The train station closed, the hotel burned down, but the tombstone remains to immortalize a man who was loved by the town.

Alfred Briscoe was the grandson of a freed slave who took the Briscoe name from his owner, Lt Nathaniel Briscoe, who was among the small group of men and their families that founded Newtown. Alfred, or Jeff as he was more popularly known, apparently was mildly retarded, although capable of making a modest living for himself.

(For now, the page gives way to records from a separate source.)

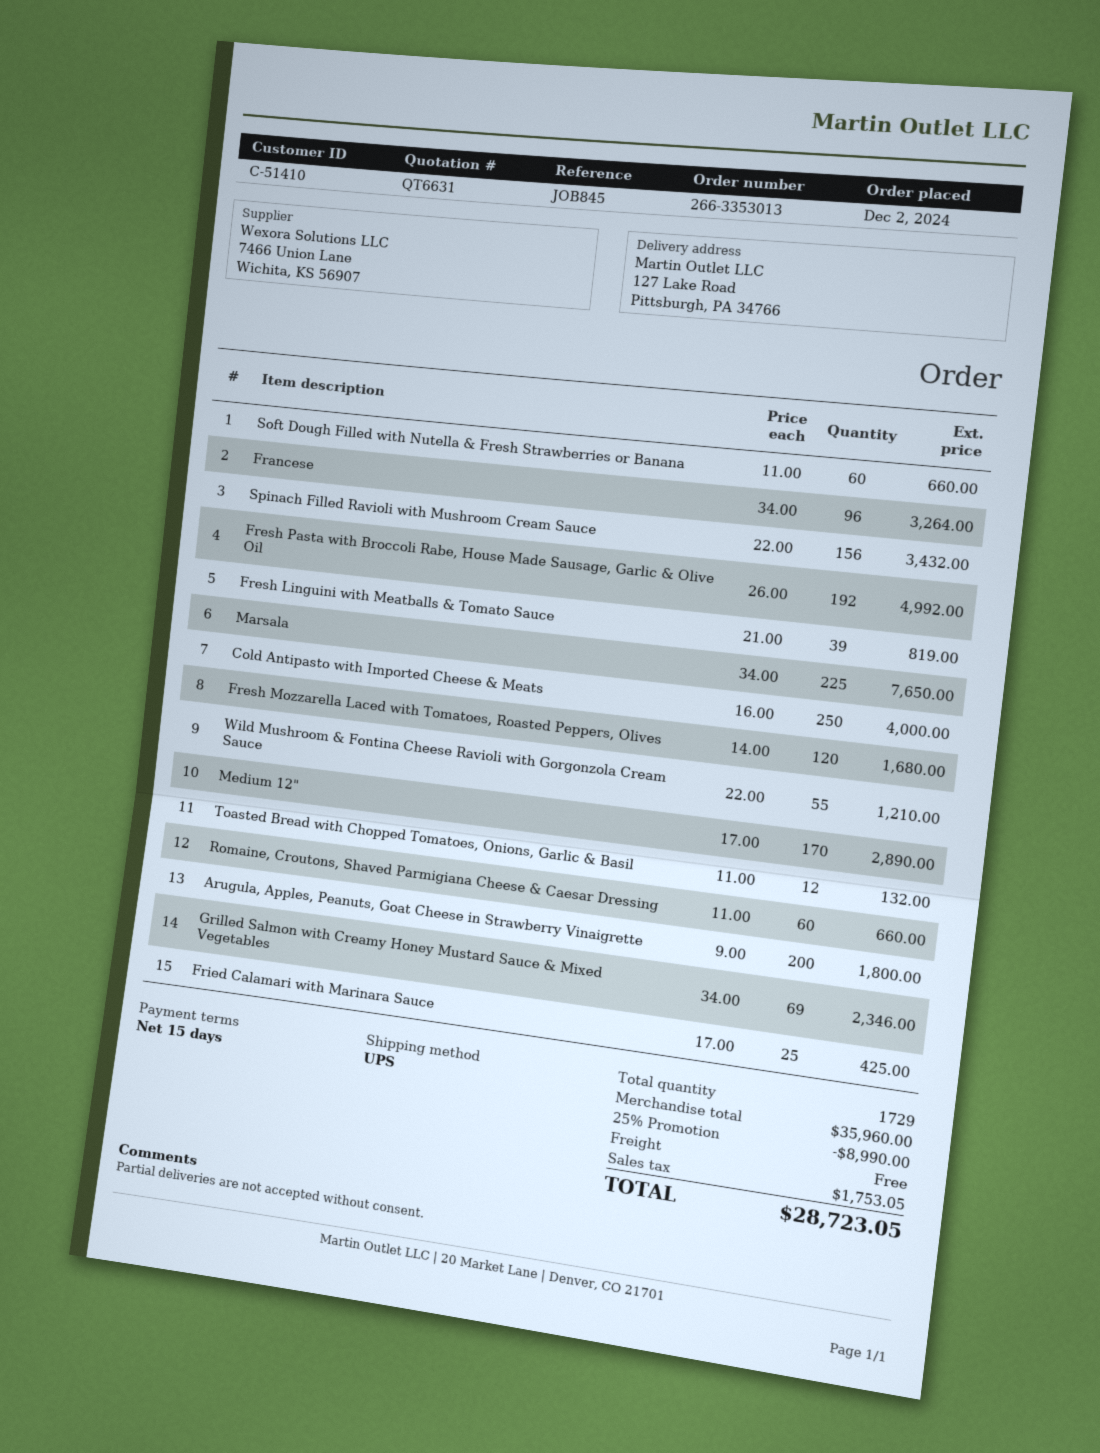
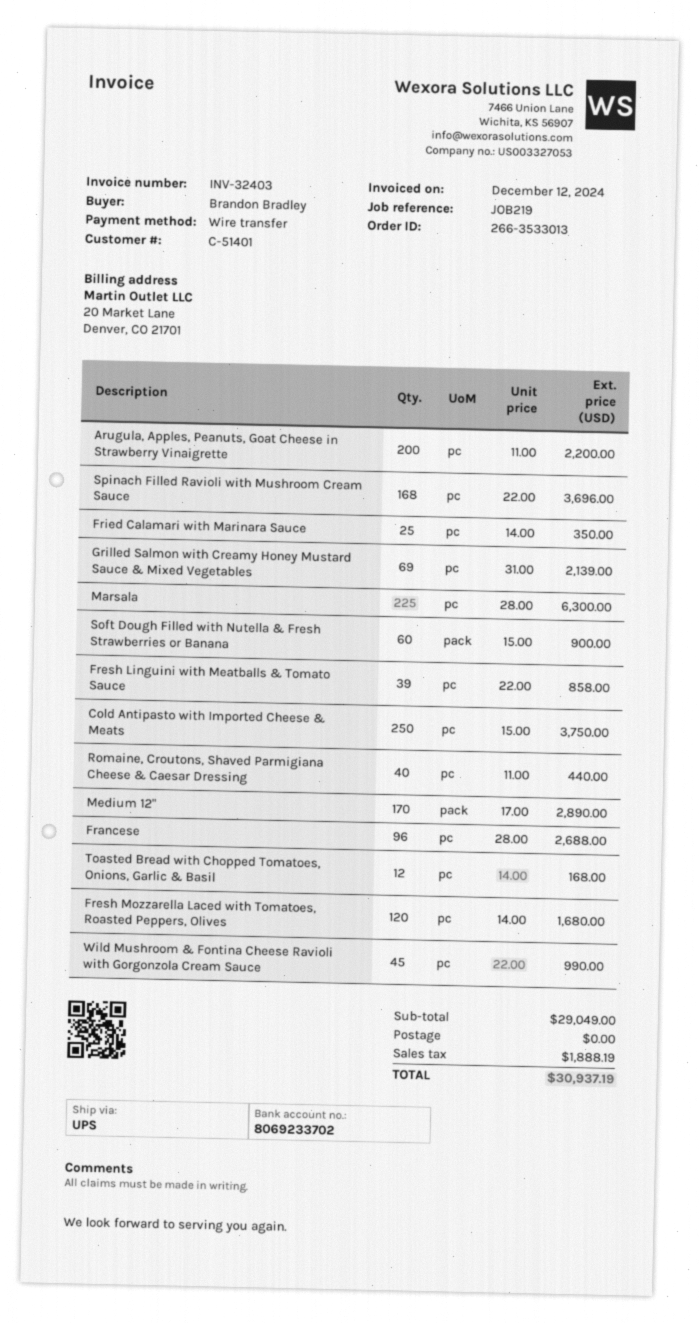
order number: 266-3353013 -> 266-3533013
customer number: C-51410 -> C-51401
reference: JOB845 -> JOB219
Soft Dough Filled with Nutella & Fresh Strawberries or Banana: 60 x 11.00 = 660.00 -> 60 x 15.00 = 900.00
Francese: 96 x 34.00 = 3264.00 -> 96 x 28.00 = 2688.00
Spinach Filled Ravioli with Mushroom Cream Sauce: 156 x 22.00 = 3432.00 -> 168 x 22.00 = 3696.00
Fresh Pasta with Broccoli Rabe, House Made Sausage, Garlic & Olive Oil: 192 x 26.00 = 4992.00 -> none
Fresh Linguini with Meatballs & Tomato Sauce: 39 x 21.00 = 819.00 -> 39 x 22.00 = 858.00
Marsala: 225 x 34.00 = 7650.00 -> 225 x 28.00 = 6300.00
Cold Antipasto with Imported Cheese & Meats: 250 x 16.00 = 4000.00 -> 250 x 15.00 = 3750.00
Wild Mushroom & Fontina Cheese Ravioli with Gorgonzola Cream Sauce: 55 x 22.00 = 1210.00 -> 45 x 22.00 = 990.00
Toasted Bread with Chopped Tomatoes, Onions, Garlic & Basil: 12 x 11.00 = 132.00 -> 12 x 14.00 = 168.00
Romaine, Croutons, Shaved Parmigiana Cheese & Caesar Dressing: 60 x 11.00 = 660.00 -> 40 x 11.00 = 440.00
Arugula, Apples, Peanuts, Goat Cheese in Strawberry Vinaigrette: 200 x 9.00 = 1800.00 -> 200 x 11.00 = 2200.00
Grilled Salmon with Creamy Honey Mustard Sauce & Mixed Vegetables: 69 x 34.00 = 2346.00 -> 69 x 31.00 = 2139.00
Fried Calamari with Marinara Sauce: 25 x 17.00 = 425.00 -> 25 x 14.00 = 350.00
subtotal: 35960.00 -> 29049.00
discount: 25% = 8990.00 -> none
tax: 1753.05 -> 1888.19
total: 28723.05 -> 30937.19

Beginning in 1892, he worked full-time at the Grand Central Hotel (known as the Yankee Drover when it burned down in the early 1980s).

 A member of Hook and Ladder Fire Company, Mr Briscoe was very popular and is the only black man who has a biographical entry in the Commemorative Biographical Record of Fairfield County published in 1899. He died at age 65 in October of 1898 with no estate so a collection was taken up by the town to provide for the headstone, which also bears an inscription for his parents, Thomas and Betsey Briscoe.

“He was the only black man ever to have his obituary on the front page of The Bee,” Mr Cruson said.

Walking up the hill, past graves enclosed in family compounds, Mr Cruson stopped at the imposing tombstone of Mary Hawley.

“She owned the Ram Pasture and was planning to turn it into a large rose garden,” Mr Cruson said. “But [the Ram Pasture] wasn’t in her will when she died, so it became the property of Yale University. Eventually Yale offered it to the town, which couldn’t make up its mind, so the Village Cemetery Association stepped forward and agreed to take it.”

For Mr Cruson, the walk only began to touch on the town’s history.

“We came into the cemetery at Johnson and go out at Hawley,” Mr Cruson said. “The rest is here for you to discover.”